Podcast 233 – Ram Das and Timothy Leary – “1983 Harvard Reunion”

Guest speakers: Dr. Timothy Leary and Ram Das PROGRAM NOTES: [NOTE: The following quotations are by Ram Das.] "The next thought I had that I can remember was, Wow you can be anything this time around, you're free. You can do anything, because it became so apparent to me the way in which mind creates. And I suddenly experienced myself as the creator rather than the victim." "Methods are methods are methods. Meditation's a method and psychedelics are a method. Methods are all traps. A method by its nature is a trap. It has to entrap you into itself in order to eject you at the end. You just hope it self-ejects." "Psychedelics was one of the major forces in a shift in consciousness in this culture." "Wisdom is what you are. Knowledge is what you know." "I don't for one moment wish that I was not thrown out of Harvard . . . anymore." "All form in the universe, including your mind and your thought, is part of law, it's unfolding lawfully, it's the karma unfolding, just law.

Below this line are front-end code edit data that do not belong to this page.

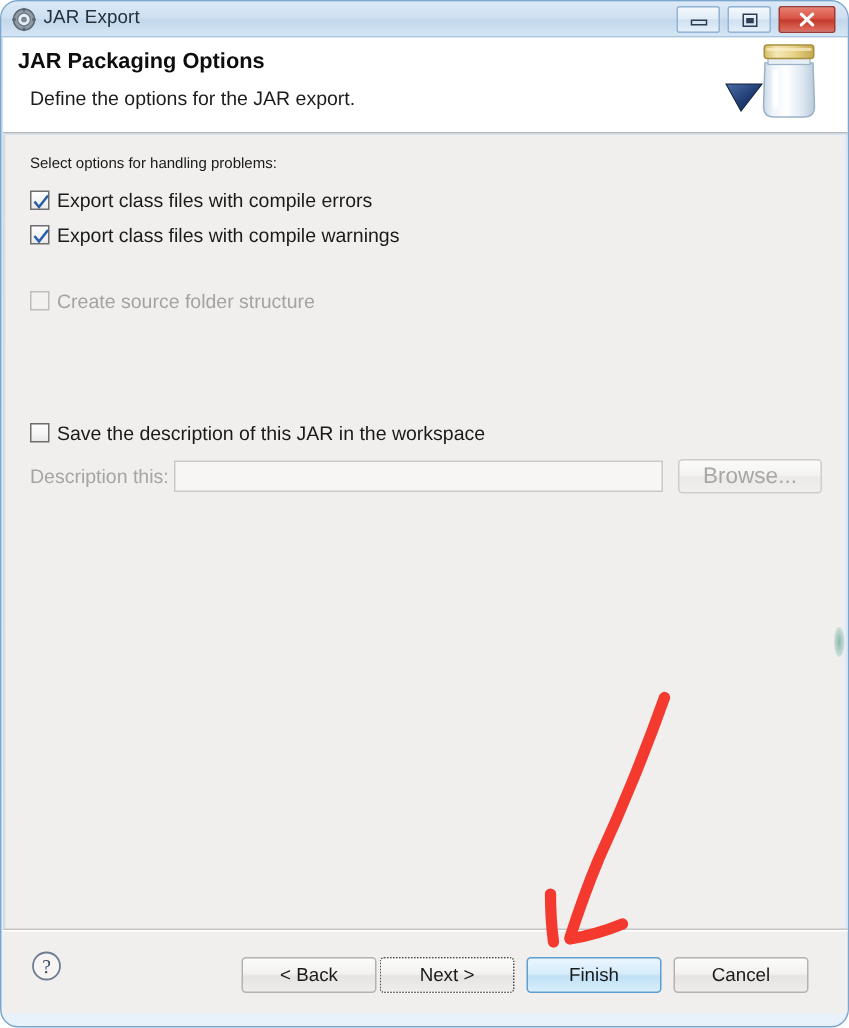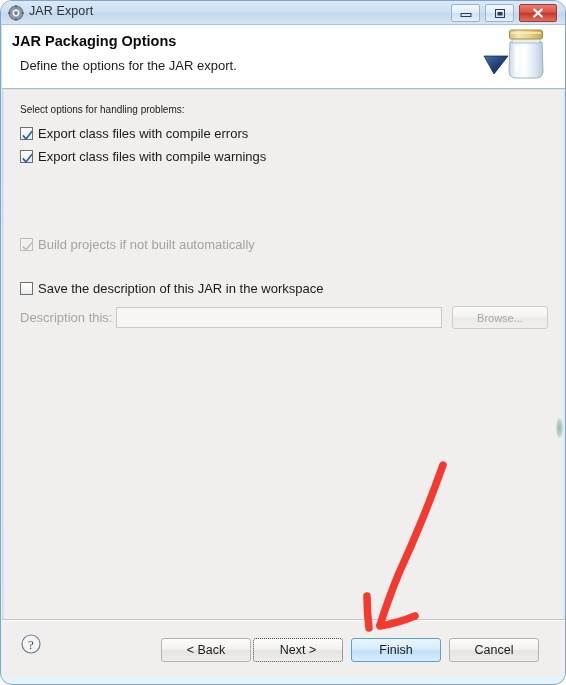"Create source folder structure" div.cbrow { html: none -> <div> <span></span> <span>Create source folder structure</span> </div> }
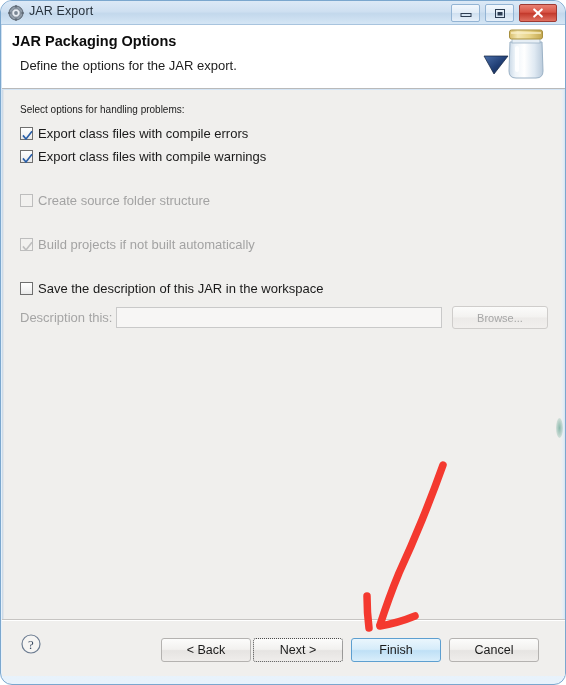"Build projects if not built" div.cbrow { html: <div> <span> <span> <svg> <path></path> </svg> </span> </span> <span>Build projects if not built automatically</span> </div> -> none }
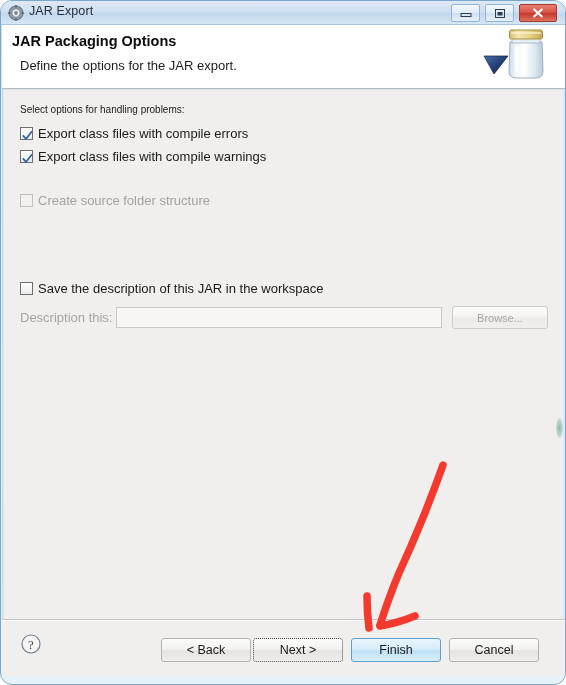"Browse..." #browse-btn { font-size: 11px -> 15px }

And within that there is no freedom. There really is no freedom in form. The freedom comes as the formless creates the form. There's where the freedom is. And that freedom, of the formless coming into form, is a place from which you stand, or you don't stand, in which you experience the creation of your own universe around you." [NOTE: The following quotations are by Timothy Leary.] "[So Emerson] came to Harvard Divinity School, gave that famous speech in which he said, 'Don't look for god in the temples, nor in the buildings, nor in the pulpits, look within, find divinity inside yourself, drop out, become self-reliant (translated as do your own thing) and for, I believe thirty-three years, he was not allowed back on this sacred territory. We're back after twenty!" "We were smart enough to know how little we knew." "Once you put that pill in your mouth, YOU were the Principle Investigator ... like it or not." "The problem with running Happiness Hotels is that nobody wants to leave." Download MP3 PCs – Right click, select option Macs – Ctrl-Click, select option Raw Master Files of This Talk la15-leary-alpert-harvard-reunion-part1.mp3 la15-leary-alpert-harvard-reunion-part2.mp3 la15-leary-alpert-harvard-reunion-part3-track1.mp3 la15-leary-alpert-harvard-reunion-part3-track2.mp3 Harvard Crimson Announcement of this Talk The Varieties of Religious Experience By William James (free Project Gutenberg edition)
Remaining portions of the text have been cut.